Liem merogoh kantongnya dan mengambil ponsel. Terlihat dia sudah memesankan 5 tiket pesawat ke Canada. Lagi-lagi hal itu membuat Langga dan Jessica tercengang.
“Besok pagi, kita pergi ke Canada. Jangan sampai polisi itu tau kalau Sean adalah pelakunya. Kalian bisa tinggal selama 4-5 tahun di Canada. Setelah kasus itu ditutup, baru kalian bisa kembali.”
“Papa!”
“Ini demi masa depan anakmu, Langga! Apa kamu nggak mau Sean sukses? Papa udah siapkan dia untuk jadi calon walikota 12 tahun lagi. Dan Papa nggak akan membiarkan rencana itu gagal gara-gara kalian.”
Liem bersiap untuk pergi. Namun, sebelum itu, dia berucap, “Kalian masih bisa menebus kesalahan kalian dengan cara menuruti keinginan Papa. Mungkin sekarang Tuhan sedang memberikan kalian kesempatan untuk jadi orang tua yang baik.”
•••
Kesempatan?
Apakah selama ini Jessica telah gagal menjadi orang tua yang baik bagi kedua putra putrinya?
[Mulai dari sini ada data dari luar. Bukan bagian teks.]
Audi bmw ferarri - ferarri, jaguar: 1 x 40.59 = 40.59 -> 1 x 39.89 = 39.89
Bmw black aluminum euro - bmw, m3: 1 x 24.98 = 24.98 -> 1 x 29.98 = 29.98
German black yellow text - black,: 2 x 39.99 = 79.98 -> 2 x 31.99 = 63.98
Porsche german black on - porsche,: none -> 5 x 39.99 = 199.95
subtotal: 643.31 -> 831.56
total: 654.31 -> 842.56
Kenapa dia harus diberi kesempatan? Bukankah selama ini Jessica telah membesarkan Sean dan Jenny dengan sepenuh hatinya dan dengan ajaran yang baik? Jadi, apakah selama ini itu tidak ada gunanya?
“Udah, ya? Jangan nangis lagi, Jess.” Langga berjongkok dihadapan sang istri. Pelan-pelan dia menghapus air mata Jessica yang tak kunjung surut. Ngocoks.com
“Apa kita udah gagal, Langga? Apa aku bukan orang tua yang baik?”
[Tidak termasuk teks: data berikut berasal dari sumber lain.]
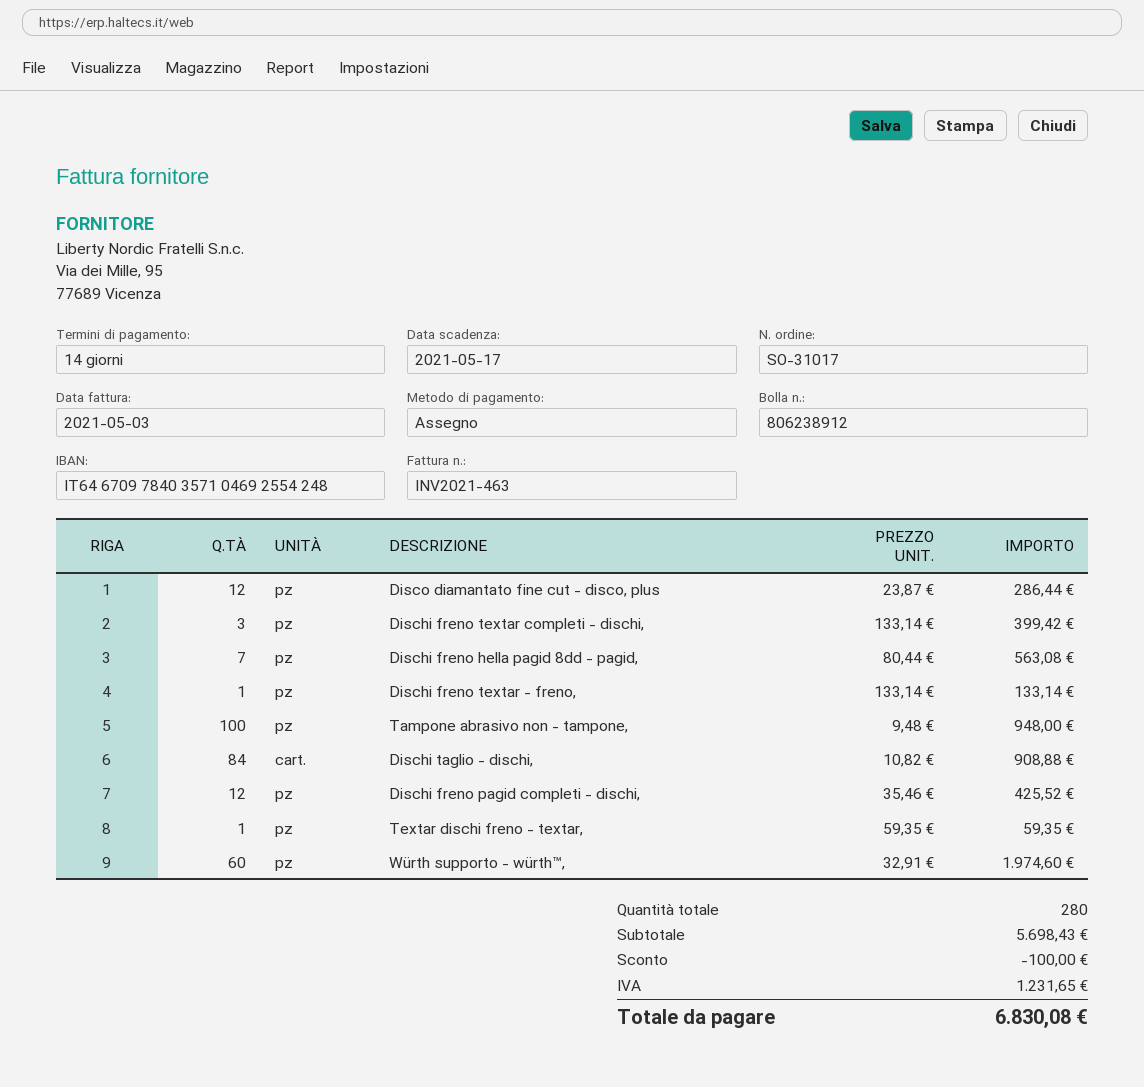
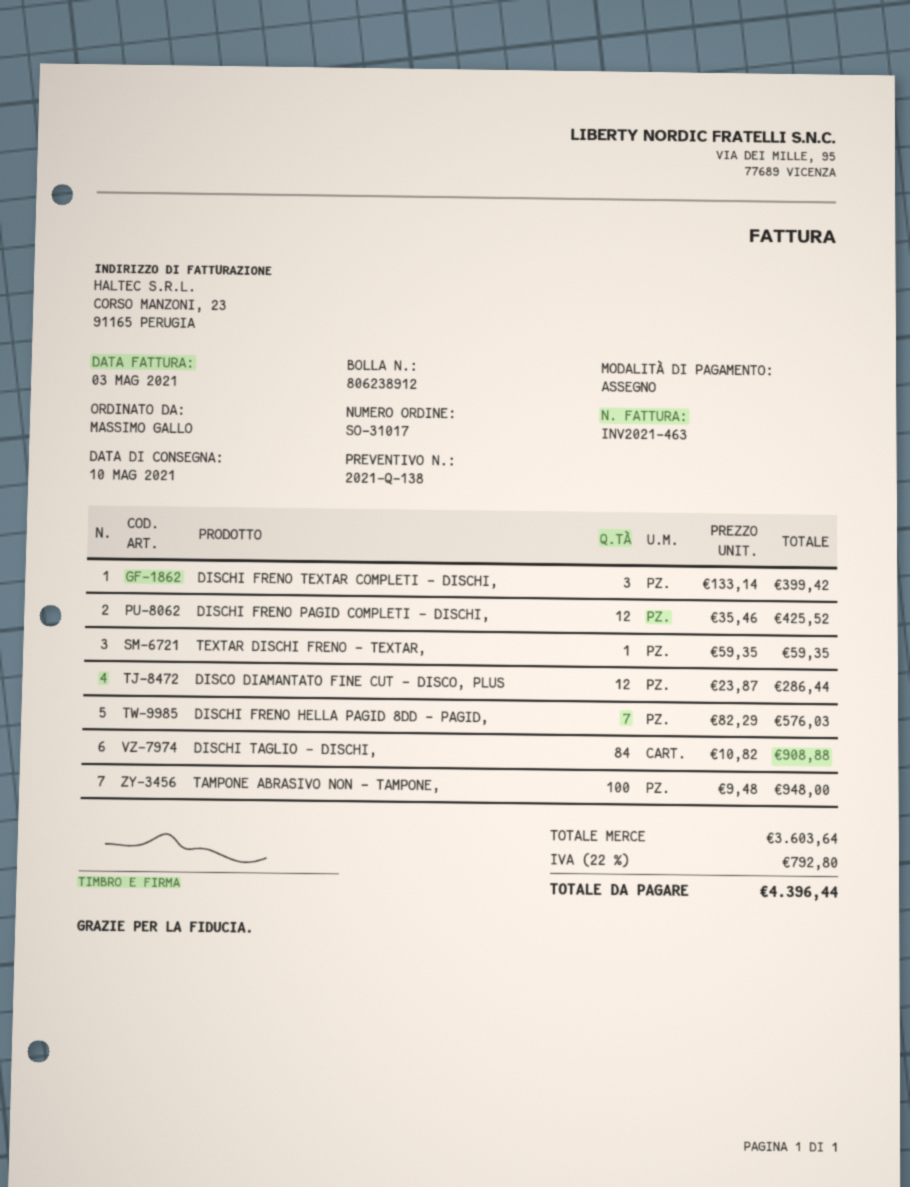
Dischi freno hella pagid 8dd - pagid,: 7 x 80.44 = 563.08 -> 7 x 82.29 = 576.03
Dischi freno textar - freno,: 1 x 133.14 = 133.14 -> none
Würth supporto - würth™,: 60 x 32.91 = 1974.60 -> none
subtotal: 5698.43 -> 3603.64
discount: 100.00 -> none
tax: 1231.65 -> 792.80
total: 6830.08 -> 4396.44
“Hey, no. Don’t listen to what Papa says, please.” Langga tak setuju dengan ucapan ayahnya yang mengatakan kalau dia dan Jessica tak cukup mumpuni untuk mendidik anak. Nyata dia merasa telah memberikan kontribusi yang cukup bagus bagi perkembangan Sean dan Jenny.
“Aku… aku bahkan nggak tau kalau Sean udah sering berperilaku menyimpang. Aku nggak tau kalau selama ini Sean menyimpan rahasia besar. Padahal aku ibunya… harusnya aku yang paling tau, ‘kan?”
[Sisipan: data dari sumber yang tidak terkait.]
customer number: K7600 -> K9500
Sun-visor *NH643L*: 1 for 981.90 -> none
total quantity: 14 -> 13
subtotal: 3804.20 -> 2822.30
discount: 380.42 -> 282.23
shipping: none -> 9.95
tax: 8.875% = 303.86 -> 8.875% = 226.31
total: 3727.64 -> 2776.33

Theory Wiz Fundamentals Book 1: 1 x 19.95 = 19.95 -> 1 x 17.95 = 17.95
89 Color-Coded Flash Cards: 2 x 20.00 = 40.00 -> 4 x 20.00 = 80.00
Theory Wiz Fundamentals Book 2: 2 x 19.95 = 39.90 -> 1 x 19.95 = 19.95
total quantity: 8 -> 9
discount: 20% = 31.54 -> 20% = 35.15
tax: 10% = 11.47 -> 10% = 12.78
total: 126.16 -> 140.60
Langga reflek menggeleng. “Kenapa kamu malah nyalahin diri kayak gini? Ini murni takdir. Kamu udah jadi orang tua yang hebat. Stop salahin diri kamu sendiri, Jess.”
Jessica ingin sekali mencegah air matanya keluar lagi. Kepalanya menengadah. Dia terus mengipasi wajahnya agar tidak memerah. Hatinya benar-benar sakit karena tidak bisa mencegah takdir kejam yang menimpa Sean ini.
“Kenapa takdir kita harus begini, ya?”
Kalimat retoris nan putus asa itu cukup menggetarkan hati Langga. Jessica benar. Apa kesalahannya sehingga takdir dapat sekejam ini pada keluarganya? Kenapa harus cobaan ini yang dia alami?
Namun, Langga segera tersadar. Bahwa Tuhan memang telah menggariskan cobaan ini untuknya. Dan Langga harusnya mampu menyelesaikannya dengan baik. Tidak ada gunanya juga menyalahkan takdir. Toh, semua sudah terjadi.
“Langga… kita… kita nggak bener-bener ngikutin apa kemauan Papa, kan?” tanya Jessica gelagapan.
Akan tetapi, Langga diam. Tak membalas juga tak mau menatap netra istrinya. Dia hanya membisu dengan kepala yang menunduk dalam. Tindakannya membuat Jessica terbelalak. Dia menggeleng-geleng.
“Langga…?” Tenggorokannya sakit sekali. “Jawab, Langga?! Kita nggak akan turutin Papa, ‘kan?!”
Langga mendongak. Matanya sudah penuh dengan air mata. Dia pun merengkuh istrinya yang sekarang berontak dan memukul-mukul punggungnya, meminta penjelasan.
“Kalau kita turuti, itu artinya kita akan jadi orang jahat!” Jessica jelas tak mau itu terjadi.
“Jess…” Bibir Langga bergetar. “Tolong… percaya sama aku, ya?”
“Maksud kamu apa?” Jessica kini meremas pundak suaminya. Dia ingin menatap Langga, tapi suaminya tidak mau melepaskan pelukan mereka.
“Apa yang mau kamu lakukan sebenarnya?!”